In fact, there are lots of things Smith could have done better in his death chapter. One of them is to consider how near-death experiences affect how people think. Some people are traumatized and seek cognitive behavioral therapy to develop skills for better recognizing and coping with “cognitive distortions” like “catastrophizing.” But Smith is dismissive of such banal interventions, snarkily dismissing therapists as ill-equipped to handle patients confronting dilemmas involving “radically free choice between two incomparable conceptions of the good.” He might consider that a collective “we” could use a few therapeutic interventions that banally address our tendencies to distort and catastrophize. But that is too pragmatic for Smith. He prefers “ornamental” thinking, it seems.

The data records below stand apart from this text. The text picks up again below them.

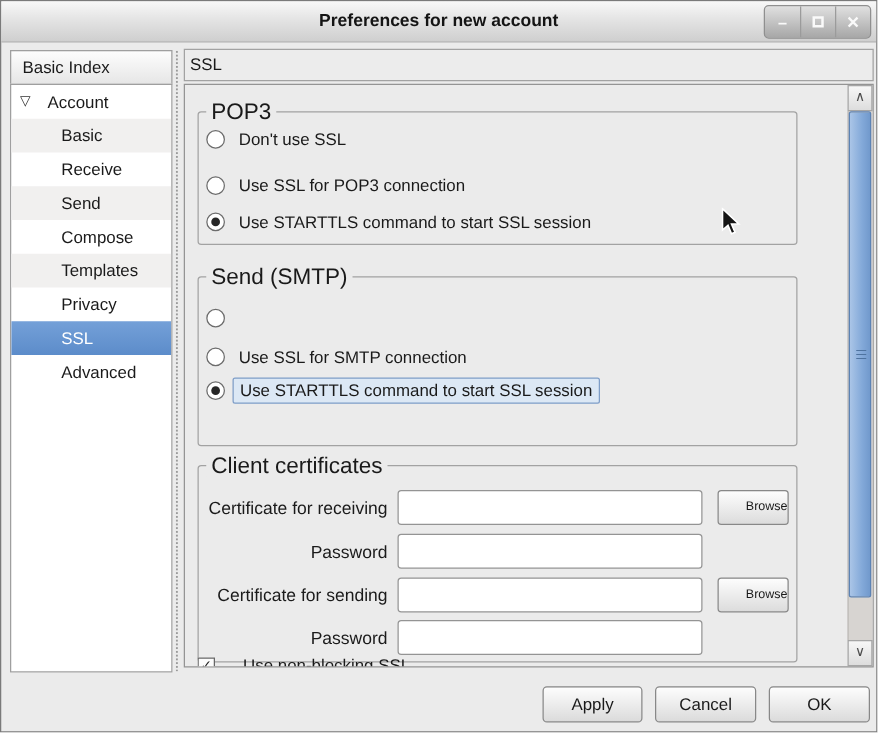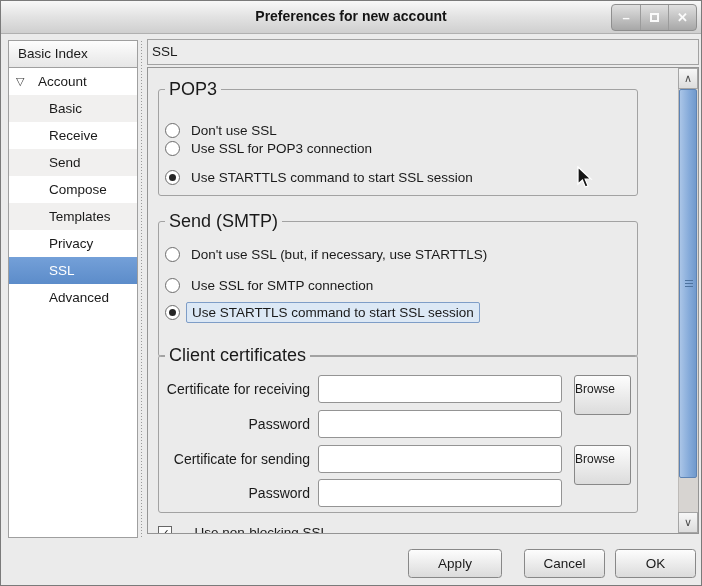--- a/index.html
+++ b/index.html
@@ -150,7 +150,7 @@
 
     <div class="group g-pop3">
       <span class="group-legend">POP3</span>
-      <div class="radio-row" style="top:29px">
+      <div class="radio-row" style="top:10px">
         <span class="radio"></span>
         <span class="radio-label">Don't use SSL</span>
       </div>

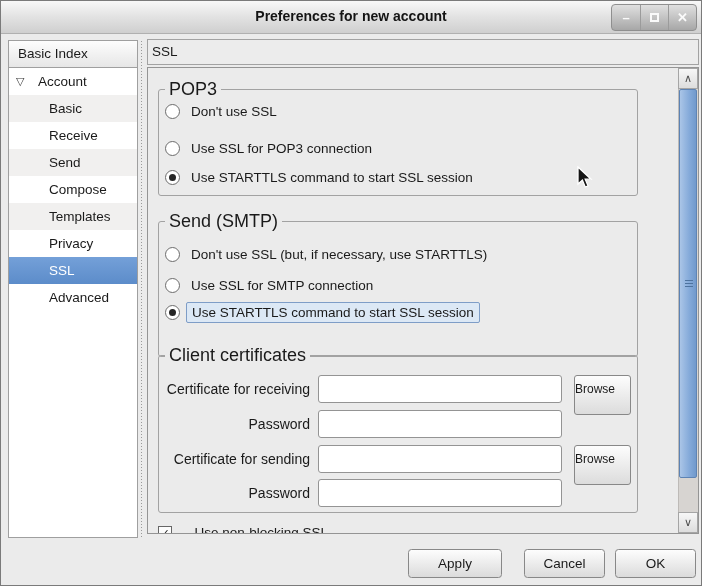--- a/index.html
+++ b/index.html
@@ -168,7 +168,6 @@
       <span class="group-legend">Send (SMTP)</span>
       <div class="radio-row" style="top:21px">
         <span class="radio"></span>
-        <span class="radio-label">Don't use SSL (but, if necessary, use STARTTLS)</span>
       </div>
       <div class="radio-row" style="top:52px">
         <span class="radio"></span>

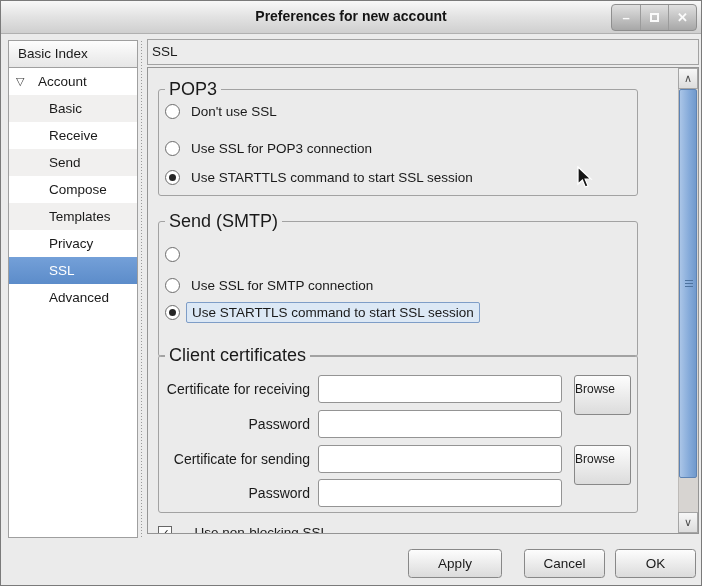--- a/index.html
+++ b/index.html
@@ -60,7 +60,7 @@
   .group-legend { position:absolute; top:-9px; left:6px; background:var(--dialog-bg,#ebebeb); padding:0 4px; font-size:18px; line-height:17px; }
   .g-pop3 { top:21px;  height:107px; }
   .g-smtp { top:153px; height:136px; }
-  .g-cert { top:287px; height:158px; }
+  .g-cert { top:304px; height:158px; }
   .radio-row { position:absolute; left:6px; height:23px; display:flex; align-items:center; }
   .radio { width:15px; height:15px; border-radius:50%; border:1px solid #6c6c6c; background:#fff; position:relative; flex:none; }
   .radio.checked::after { content:""; position:absolute; left:3px; top:3px; width:7px; height:7px; border-radius:50%; background:#262626; }

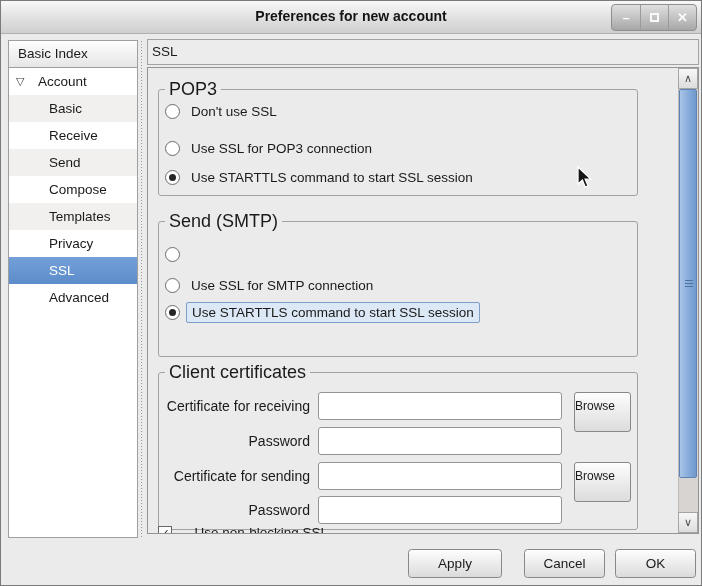--- a/index.html
+++ b/index.html
@@ -77,10 +77,10 @@
     padding:0 6px; font-family:"Liberation Sans",sans-serif; font-size:13.5px;
   }
   .browse-btn {
-    position:absolute; left:415px; top:0; width:57px; height:40px;
+    position:absolute; left:415px; top:0; width:57px; height:28px;
     border:1px solid #888; border-radius:3px;
     background:linear-gradient(#fdfdfd,#dcdcdc);
-    font-size:12px; text-align:left; line-height:26px; cursor:default;
+    font-size:10px; text-align:right; line-height:26px; cursor:default;
   }
   .clipped-row { position:absolute; left:10px; top:457px; width:320px; height:8px; overflow:hidden; }
   .checkbox { display:inline-block; width:14px; height:14px; border:1px solid #666; background:#fcfcfc; text-align:center; line-height:12px; font-size:11px; color:#222; vertical-align:top; margin-top:1px; }

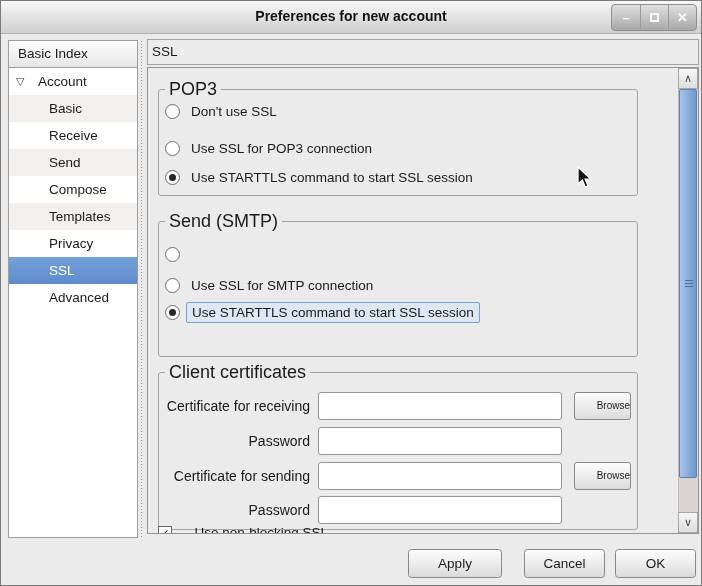--- a/index.html
+++ b/index.html
@@ -108,7 +108,7 @@
     background:linear-gradient(#fdfdfd,#dbdbdb);
     font-size:13.5px; text-align:center; line-height:27px; cursor:default;
   }
-  .btn-apply  { left:407px; width:94px; }
+  .btn-apply  { left:433px; width:80px; }
   .btn-cancel { left:523px; width:81px; }
   .btn-ok     { left:614px; width:81px; }
   .cursor { position:absolute; left:576px; top:165px; pointer-events:none; }

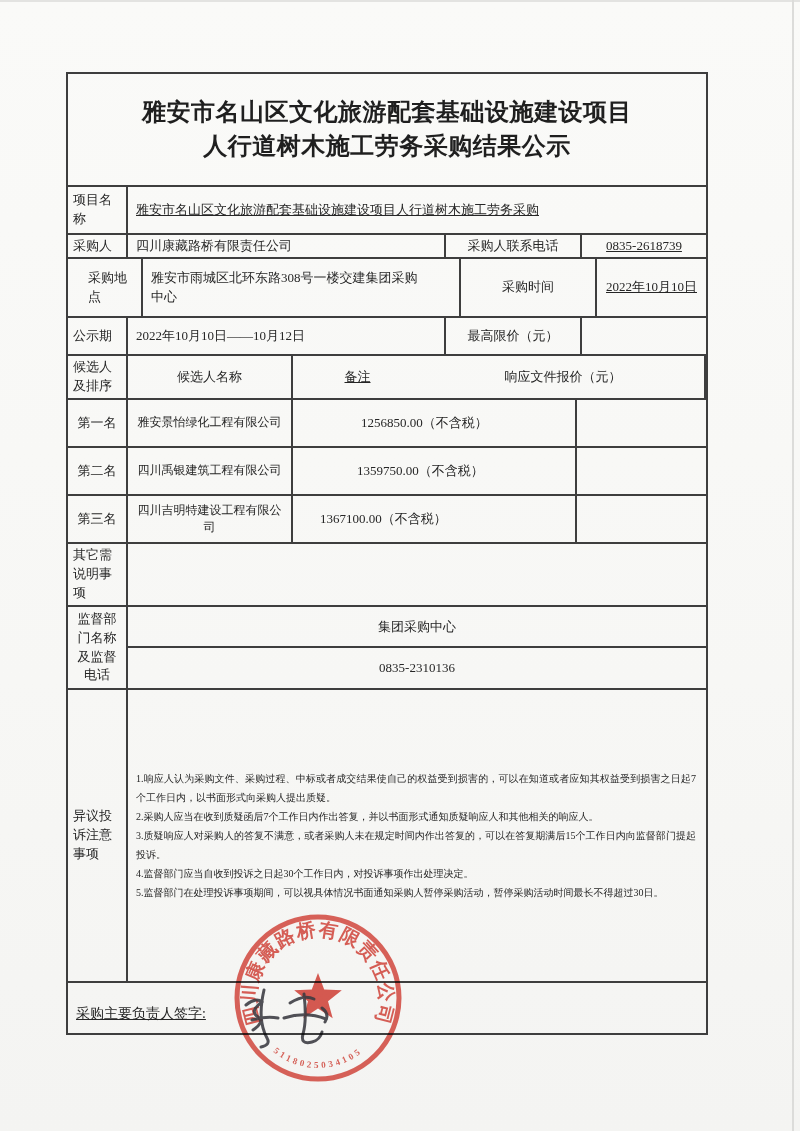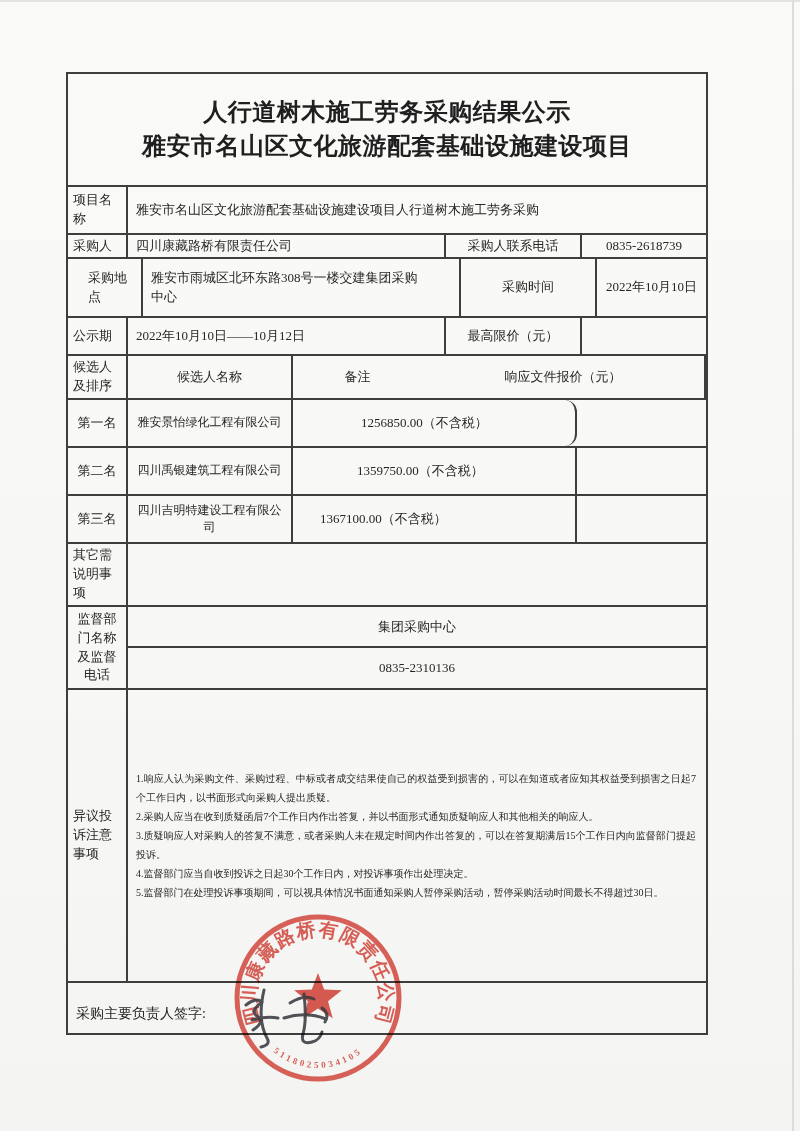--- a/index.html
+++ b/index.html
@@ -80,8 +80,8 @@
 
     <div class="title-row">
       <div class="doc-title">
+        <div>雅安市名山区文化旅游配套基础设施建设项目</div>
         <div>人行道树木施工劳务采购结果公示</div>
-        <div>雅安市名山区文化旅游配套基础设施建设项目</div>
       </div>
     </div>
 

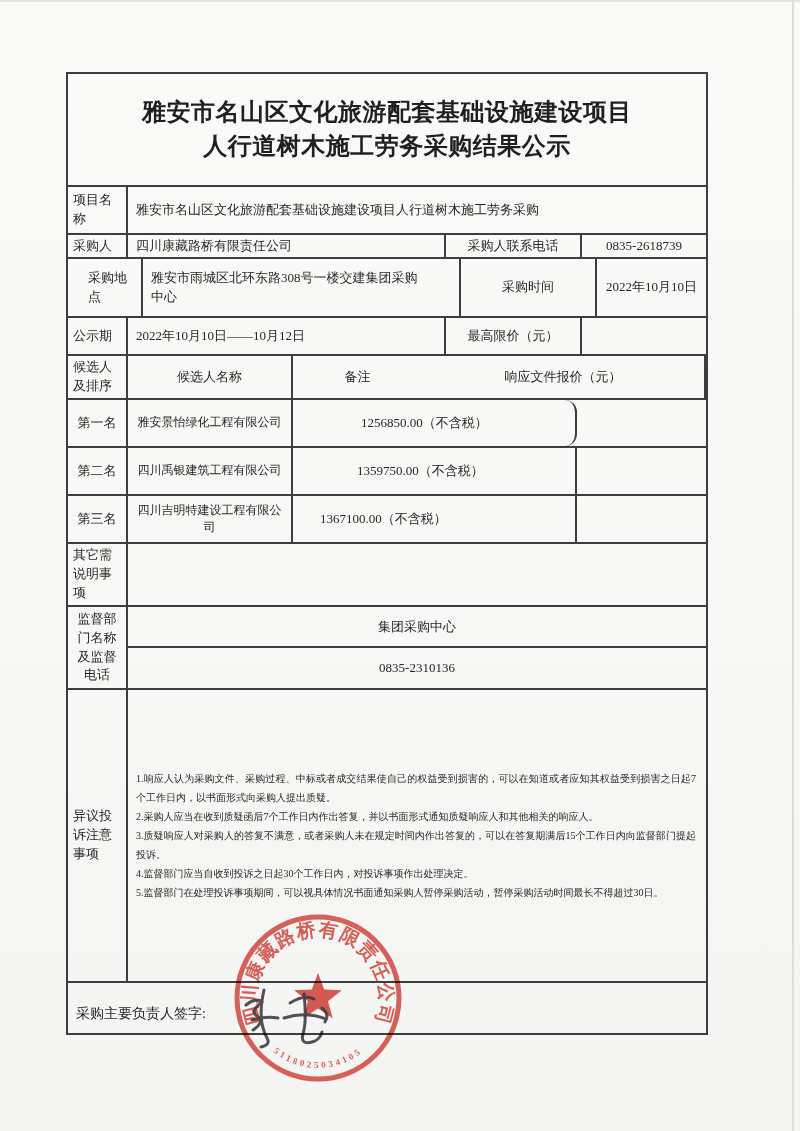--- a/index.html
+++ b/index.html
@@ -40,7 +40,7 @@
   .w-a  { width:60px;  flex:none; }
   .w-b  { width:318px; flex:none; }
   .w-c  { width:136px; flex:none; }
-  .w-d  { flex:1; }
+  .w-d  { flex:1;text-decoration:underline; }
   .w-b2 { width:165px; flex:none; padding:2px 4px; font-size:12px; }
   .w-c2 { width:284px; flex:none; }
 

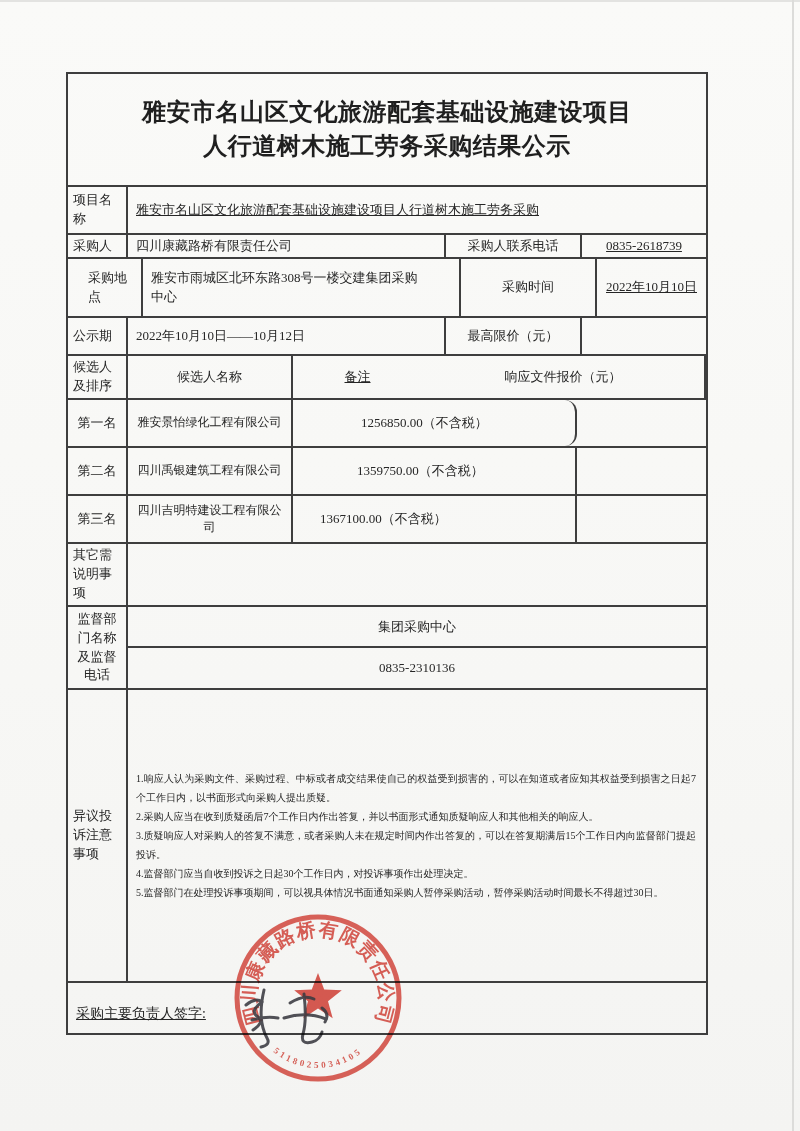--- a/index.html
+++ b/index.html
@@ -122,7 +122,7 @@
     <div class="row h48">
       <div class="cell label w-a center">第一名</div>
       <div class="cell w-b2 center">雅安景怡绿化工程有限公司</div>
-      <div class="cell w-c2 left" style="padding-left:68px;border-radius:12px;">1256850.00（不含税）</div>
+      <div class="cell w-c2 left" style="padding-left:68px;">1256850.00（不含税）</div>
       <div class="cell w-d center lastcol"></div>
     </div>
     <div class="row h48">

Protesting Too Much Against Mass Culture

The history of philosophy offers a trove of insights that can help us make better decisions. But despite appearances, Smith clearly has no interest in directly addressing cognitive biases or helping us be better thinkers and decision-makers.

Perhaps the best way to characterize Irrationality is to see it in light of “It’s All Over,” a blog post that Smith wrote (reprinted at The Point Magazine) after submitting the completed manuscript. In it, he says he’s working out ideas that were only partially developed in the book. The main one is that, in Smith’s estimation, algorithms and people behaving like bots have created a claustrophobic culture. Software infers our interests and makes recommendations for what we should read, listen to, and watch by sussing out our behavioral patterns, reifying our sensibilities, and reducing human complexity to inferences gleaned from big data sets. Yes, we know this already. At the same time, Smith contends, people treat conversations, both on and offline, like polarized Twitter exchanges in which discourse is reduced to one of two options: momentary solidarity with like-minded others through virtue signaling; or, hostile, knee-jerk ripostes that translate claims into clichés. Sadly, we know this as well.

With defiant joy, Smith claims he’s sufficiently woke not to be hoodwinked by this Zeitgeist, contrasting, for example, his own ability to appreciate William S. Burroughs, the writer associated with the Beat Generation, to lamentable mass cultural sensibilities. The latter he associates with going to the multiplexes to see superhero movies, a genre he derides as “worthless” and “stunting.” And that’s the problem. Smith’s overly precious desire not to be identified with what’s trendy (or trending) but with what’s ornamental gets in the way of his writing a book that most of us can find illuminating.